### Work request
Retype exactly what appears below from the line containing "-> <div> <span>3교시" down to the line containing "-> <div> <div>메타버스", keeping both end lines. Do not include pictures.

### Exercise inputs
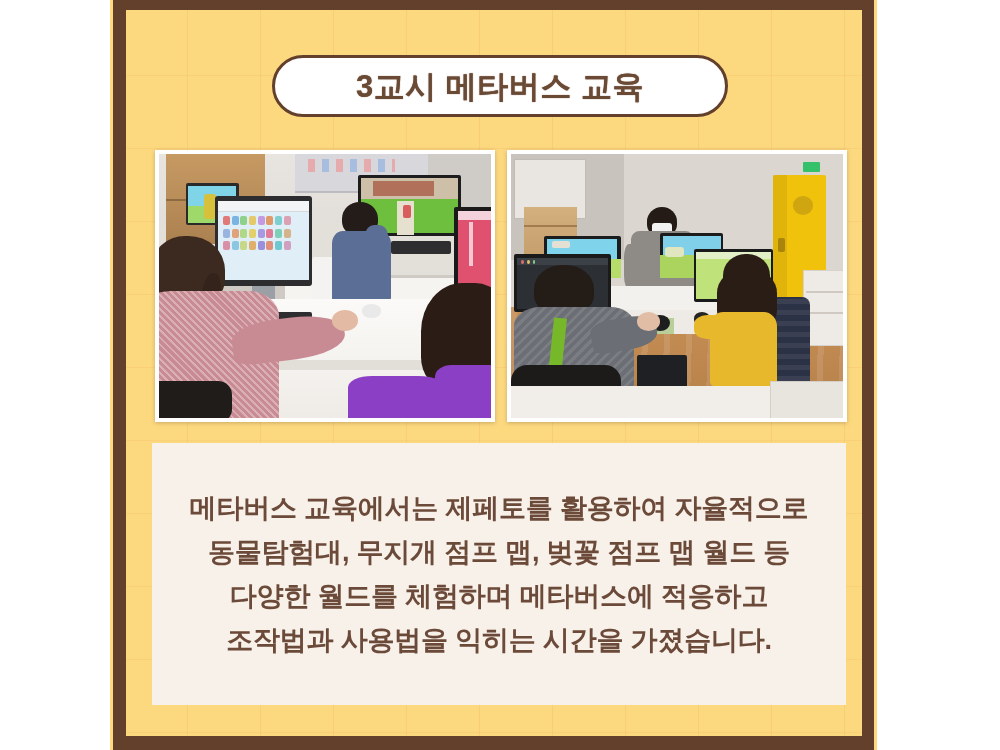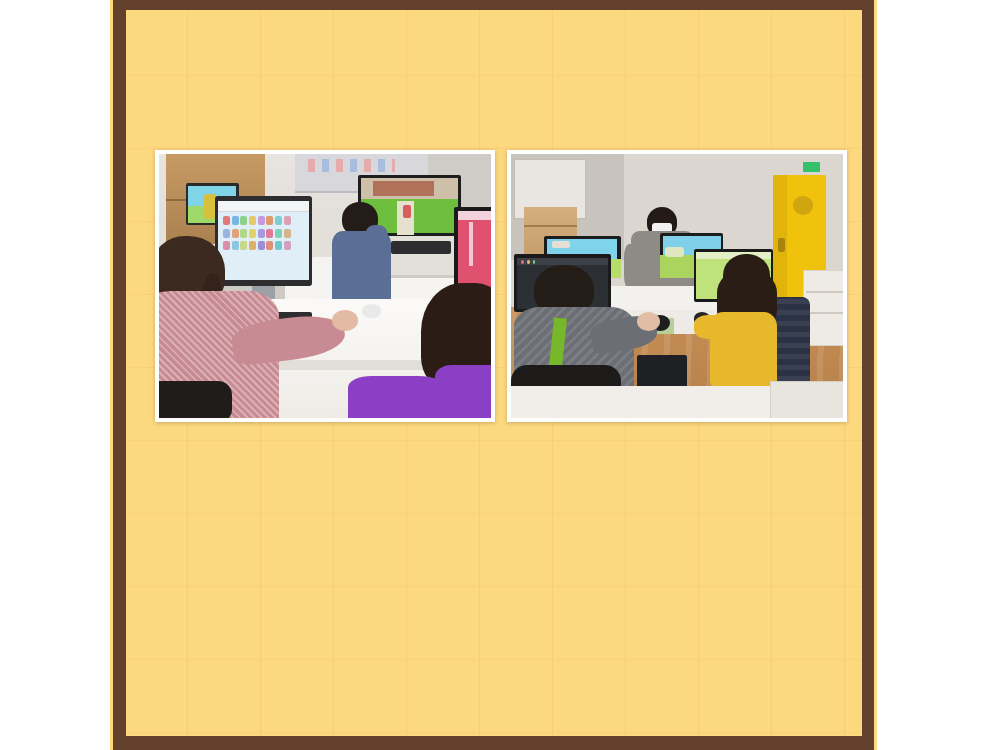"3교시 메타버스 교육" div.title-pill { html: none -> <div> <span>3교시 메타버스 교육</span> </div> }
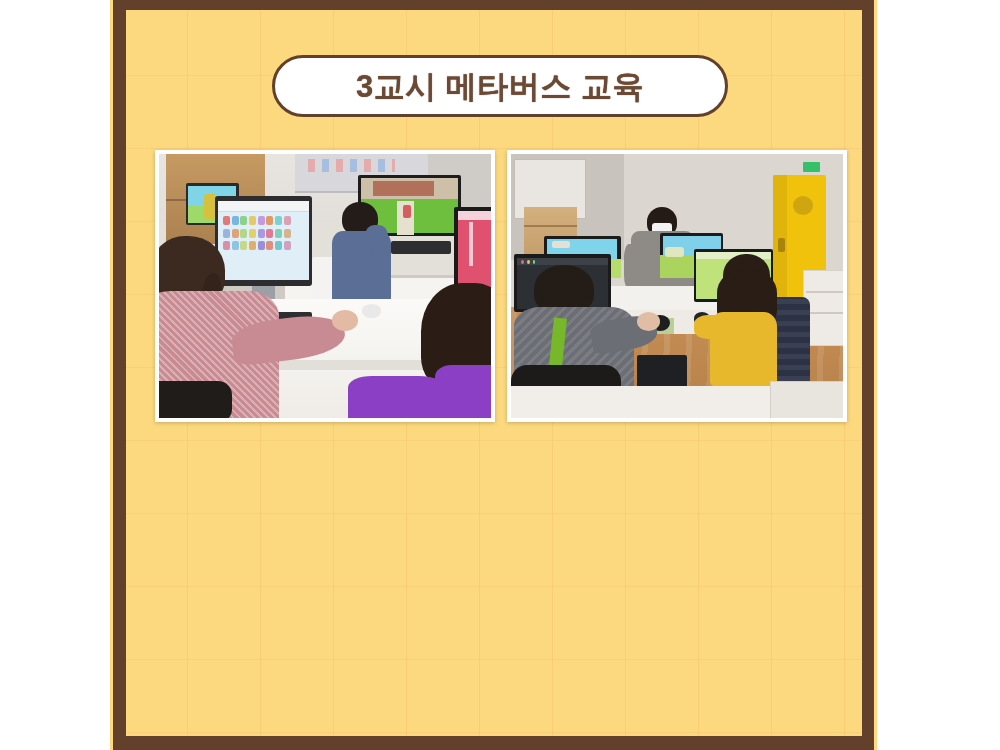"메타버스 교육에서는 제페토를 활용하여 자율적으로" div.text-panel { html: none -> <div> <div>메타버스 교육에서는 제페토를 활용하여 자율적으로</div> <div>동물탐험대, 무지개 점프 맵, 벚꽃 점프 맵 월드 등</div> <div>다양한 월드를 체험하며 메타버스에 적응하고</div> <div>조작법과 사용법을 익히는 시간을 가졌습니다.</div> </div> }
==
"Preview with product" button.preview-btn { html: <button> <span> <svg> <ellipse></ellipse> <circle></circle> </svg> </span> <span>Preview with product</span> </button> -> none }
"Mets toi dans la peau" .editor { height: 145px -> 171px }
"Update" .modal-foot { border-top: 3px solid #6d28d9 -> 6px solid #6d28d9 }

### Result of this exercise
"3교시 메타버스 교육" div.title-pill { html: none -> <div> <span>3교시 메타버스 교육</span> </div> }
"메타버스 교육에서는 제페토를 활용하여 자율적으로" div.text-panel { html: none -> <div> <div>메타버스 교육에서는 제페토를 활용하여 자율적으로</div> <div>동물탐험대, 무지개 점프 맵, 벚꽃 점프 맵 월드 등</div> <div>다양한 월드를 체험하며 메타버스에 적응하고</div> <div>조작법과 사용법을 익히는 시간을 가졌습니다.</div> </div> }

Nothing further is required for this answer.